Al-Yazid’s killing was among the hardest blows to al-Qaida since the U.S. campaign against the terror network began.

He was the group’s prime conduit to Osama bin Laden and played a key role in the day-to-day running of the organization, with a hand in everything from finances to operational planning, as U.S. officials said after his death.

Al-Zawahri praised what he called al-Yazid’s achievements in Afghanistan and claimed that although killed al-Qaida militants in Iraq outnumber U.S. soldiers 100-to-1, it is the U.S. that is withdrawing its troops from Iraq.

“The Americans are leaving and the Mujahedden … are the ones staying,” he said.

U.S. combat forces are scheduled to leave Iraq by the end of next month, and the rest by the end of 2011.

He said the latest terror attacks against the United States, including a May 1 attempted car bombing in New York city’s busy Times Square, were in response to the presence of foreign troops in Muslim nations like Iraq and Afghanistan.

“Leave our land and enjoy security in your countries,” al-Zawahri said.

In his audiotape, al-Zawahri also talked about a wide range of topics in the Middle East such as democratic reforms in his native Egypt.
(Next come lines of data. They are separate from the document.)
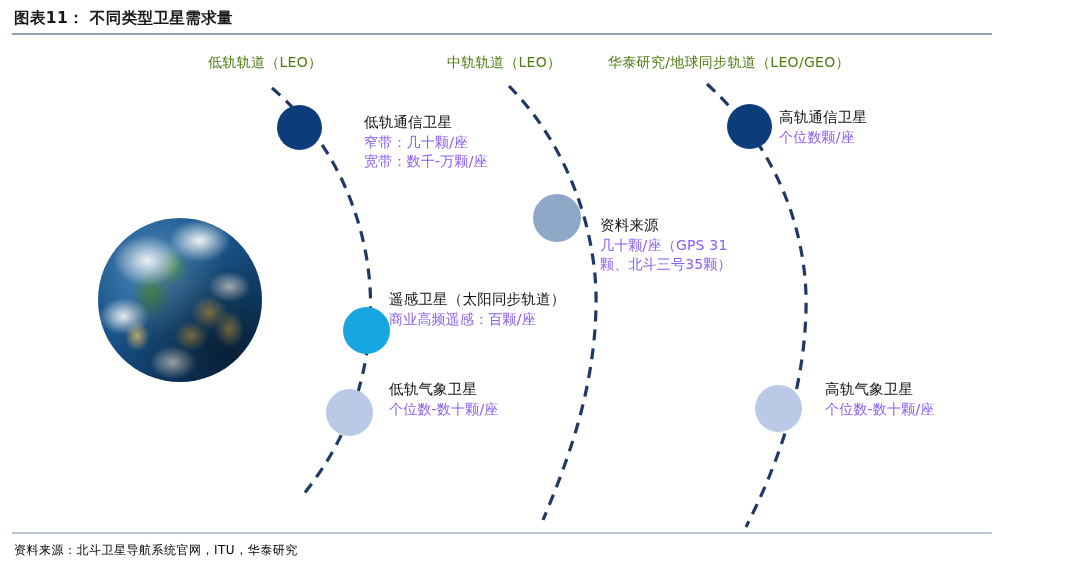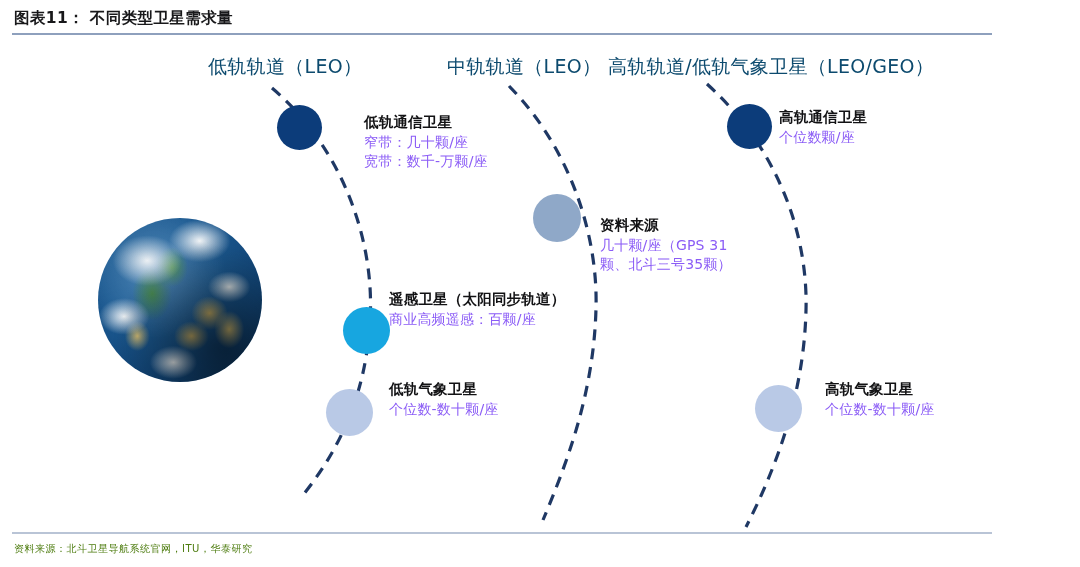"低轨轨道（LEO）" .orbit-caption { color: #0c4a6e -> #4d7c0f; font-size: 19px -> 14px }
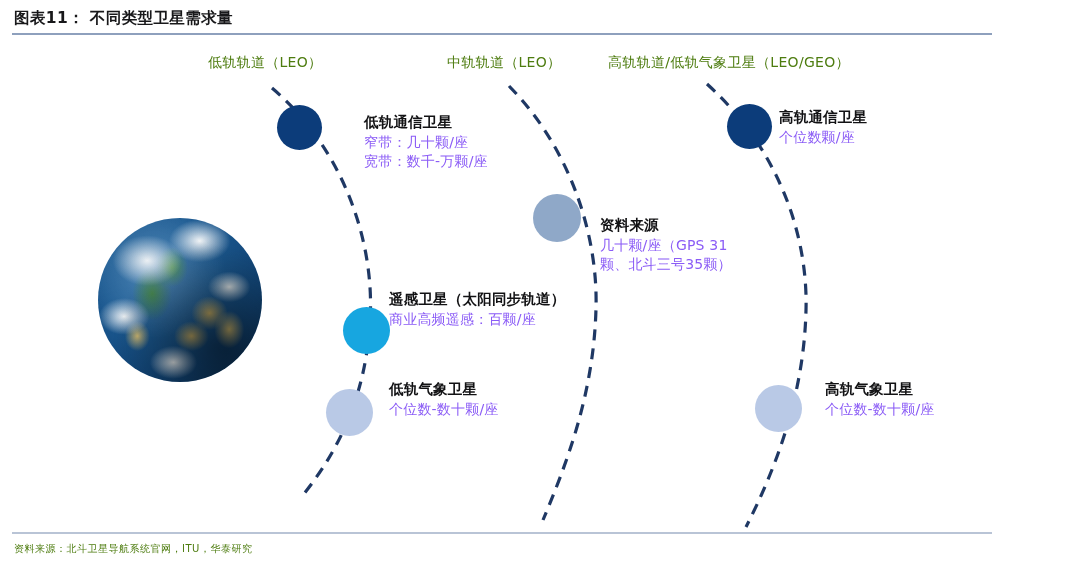"高轨轨道/低轨气象卫星（LEO/GEO）" div.orbit-caption { text: 高轨轨道/低轨气象卫星 -> 华泰研究/地球同步轨道 }
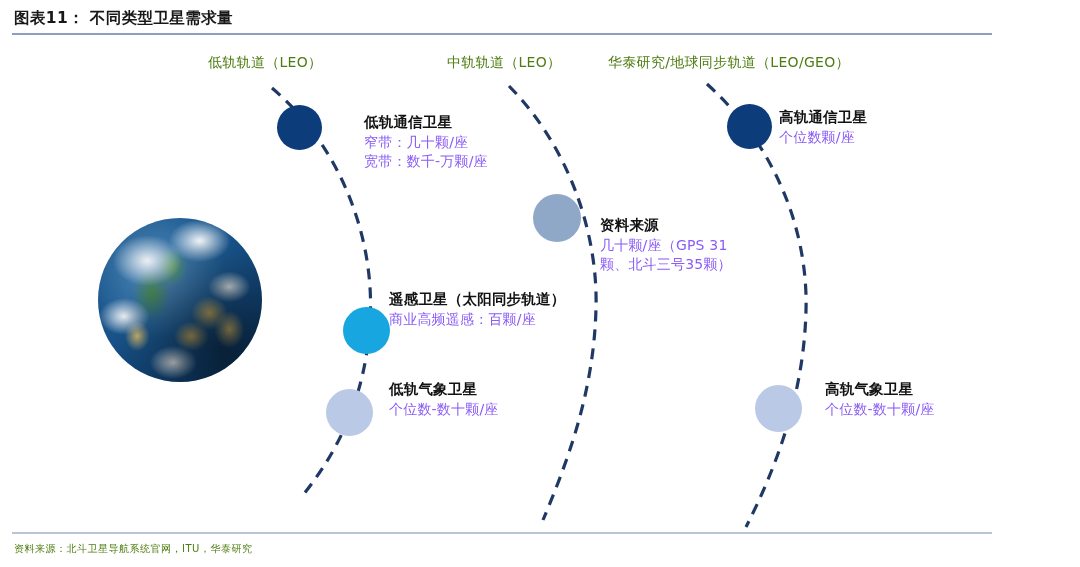"低轨通信卫星" .sat-label .ttl { font-weight: bold -> normal }
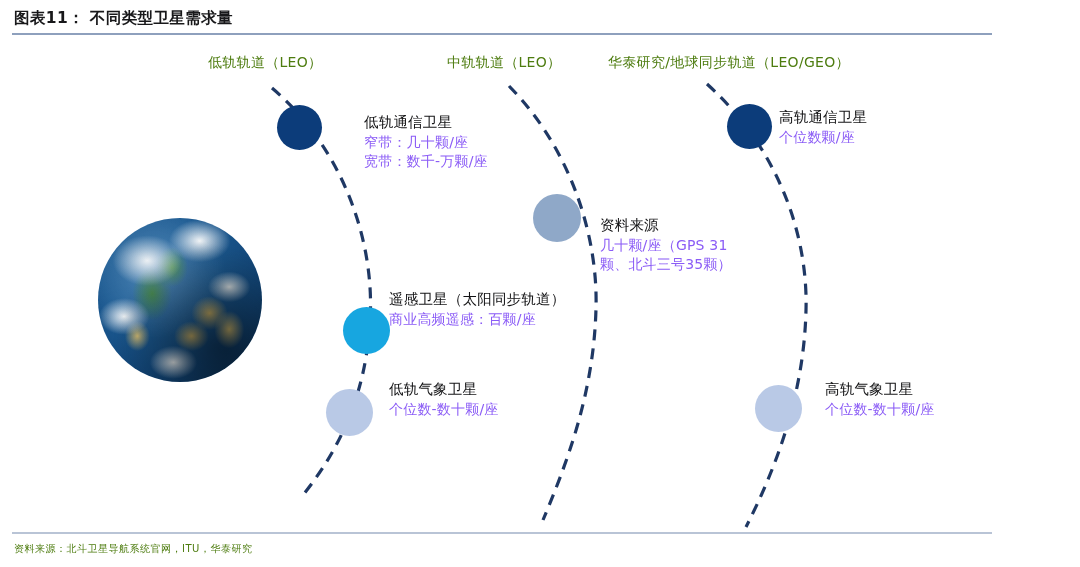"资料来源：北斗卫星导航系统官网，ITU，华泰研究" .fig-source { color: #4d7c0f -> #000000; font-size: 10px -> 12px }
He said that holy war was the only way to achieve reforms, not peaceful calls for reforms or elections.

“Change is not coming with ElBaradei … or yelling in demonstrations,” he said, alluding to former U.N. nuclear chief and Egyptian diplomat Mohammed ElBaradei who returned to Egypt this year after decades abroad, declaring that he would seek change in his native country.

Parliamentary elections are scheduled to be held in Egypt later this year and presidential elections in 2011. President Hosni Mubarak, in office since 1981, has not yet said whether he will run for a sixth, six-year term.

Al-Zawahri also addressed Yemenis, urging them to wage attacks against U.S. targets and the Yemeni government.

Yemen’s President Ali Abdullah Saleh, he said, was “ready to do anything to appease America.”

“Are you waiting for American soldiers to tour the streets of San’a in their tanks before you wage holy war against them?” he asked.

U.S officials worry that militants of an al-Qaida offshoot have found refuge in Yemen’s remote, lawless areas and could be plotting attacks against American and other Western targets from there.